(WORK INSTRUCTIONS): Repeat only the lines below from the one containing "customer number: CU15155 -> CU15158" through the one containing "total: 1338.56 -> 1387.44", inclusive, exactly as written.

(SUPPLIED DATA):

▼

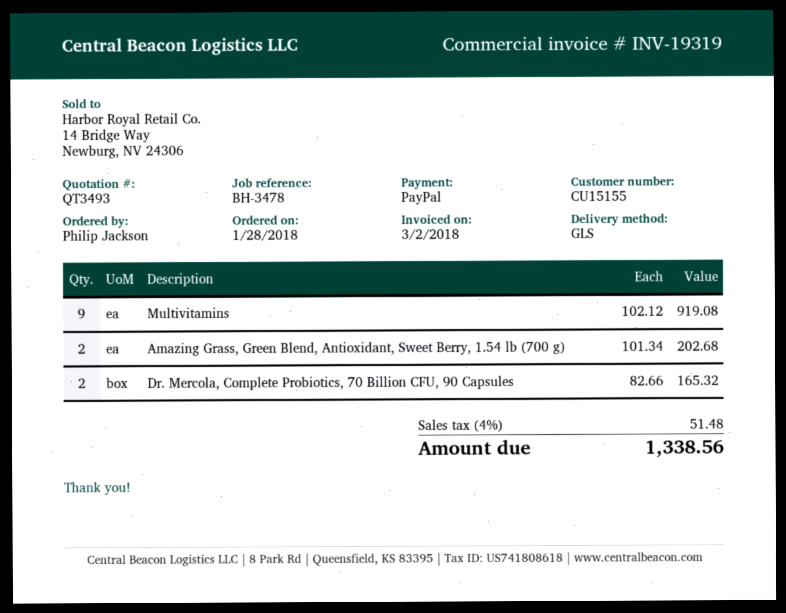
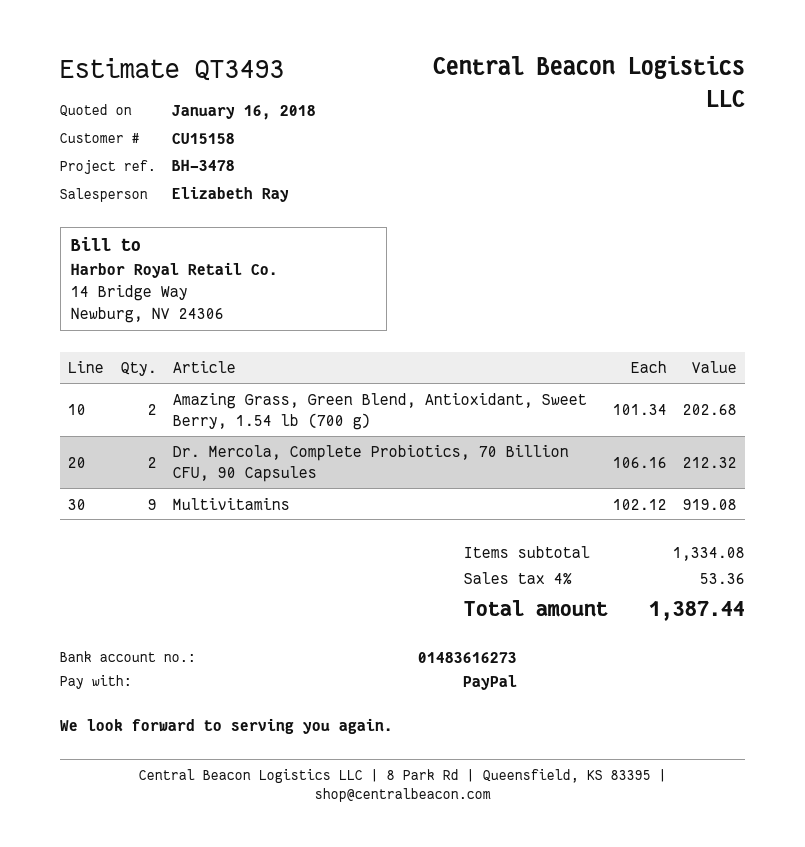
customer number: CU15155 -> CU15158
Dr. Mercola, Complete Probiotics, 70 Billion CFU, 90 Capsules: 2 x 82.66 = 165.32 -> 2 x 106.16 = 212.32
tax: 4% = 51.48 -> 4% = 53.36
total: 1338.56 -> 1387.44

▲
▼

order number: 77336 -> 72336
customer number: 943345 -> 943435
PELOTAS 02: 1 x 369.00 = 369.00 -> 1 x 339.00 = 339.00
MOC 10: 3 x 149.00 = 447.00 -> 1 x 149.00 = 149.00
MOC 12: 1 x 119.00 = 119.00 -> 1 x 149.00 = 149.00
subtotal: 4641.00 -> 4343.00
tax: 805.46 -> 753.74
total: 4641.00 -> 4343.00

▲

(EXERCISE SOLUTION):
customer number: CU15155 -> CU15158
Dr. Mercola, Complete Probiotics, 70 Billion CFU, 90 Capsules: 2 x 82.66 = 165.32 -> 2 x 106.16 = 212.32
tax: 4% = 51.48 -> 4% = 53.36
total: 1338.56 -> 1387.44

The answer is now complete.